Per prima cosa teniamo l'arco fermo su una corda; punto. Fermo, rilassato, assolutamente morbido. Proviamo a muoverlo, ma senza effettuare il movimento; dovremmo riuscire a percepire l'impatto sulla corda. Concentriamoci su questo punto infinitesimale, in cui la corda è sollecitata ma ancora non inizia l'arcata. E' fatto di nulla, ma è molto importante.
Poi eseguiamo delle semplici note, una sorta di staccato rilassato e morbido, con una pausa tra una nota e l'altra. Ossia, impariamo a fermare l'arco con il minimo sforzo. Se l'arco si ferma sulle corde morbidamente il suono rimarrà ricco di armonici. Se lo fermiamo con forza e il braccio rigido, rimarrà una sorta di ronzio fastidioso, che di solito sporca i passaggi.
Dopo gli esercizi su una corda possiamo eseguire quelli su corde diverse; chiaramente tra sol e mi sarà più difficile.
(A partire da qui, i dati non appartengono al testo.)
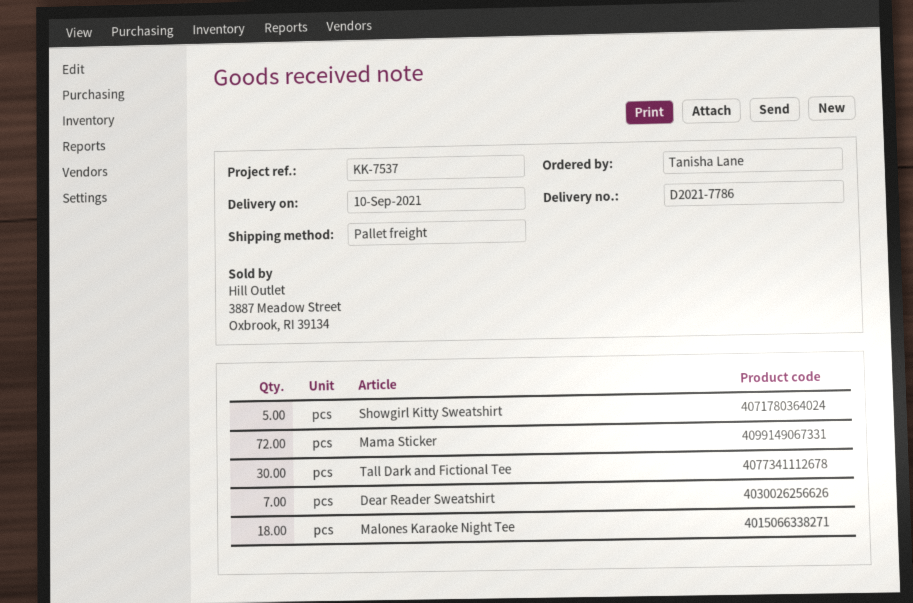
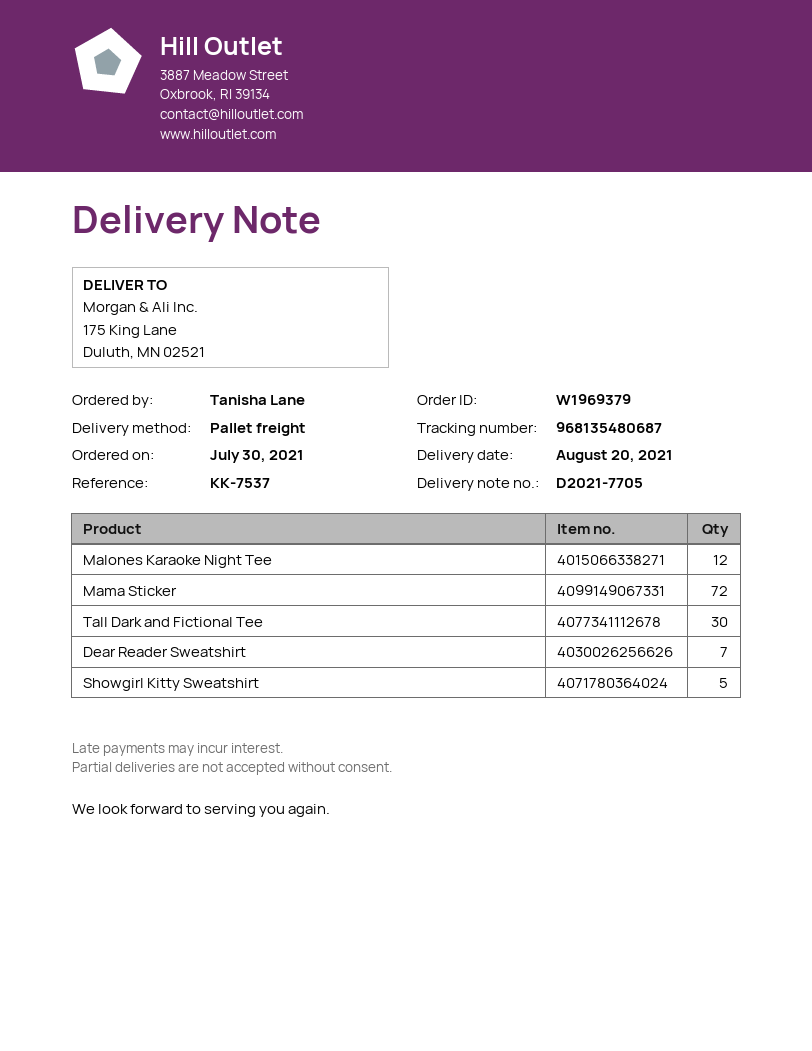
delivery note number: D2021-7786 -> D2021-7705
delivery date: 2021-09-10 -> 2021-08-20
Malones Karaoke Night Tee: 18 -> 12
Ascoltiamoci, come sempre.... è molto importante capire quando l'arco va fermato e quando invece deve essere legato. L'arco non si ferma nel detaché, ossia le note ribattute, e ovviamente nelle note legate; ed è importante che non si fermi né all'interno delle arcate né tra una arcata e l'altra.
L'arco si ferma ovviamente nello staccato, colpo d'arco che poi presuppone più appoggio e l'uso dell'indice; ma anche nei passaggi che devono risultare chiari, e tra le frasi... Fermare l'arco significa suonare puliti e chiari, non come un robot. Fermare l'arco significa chiarezza e non durezza!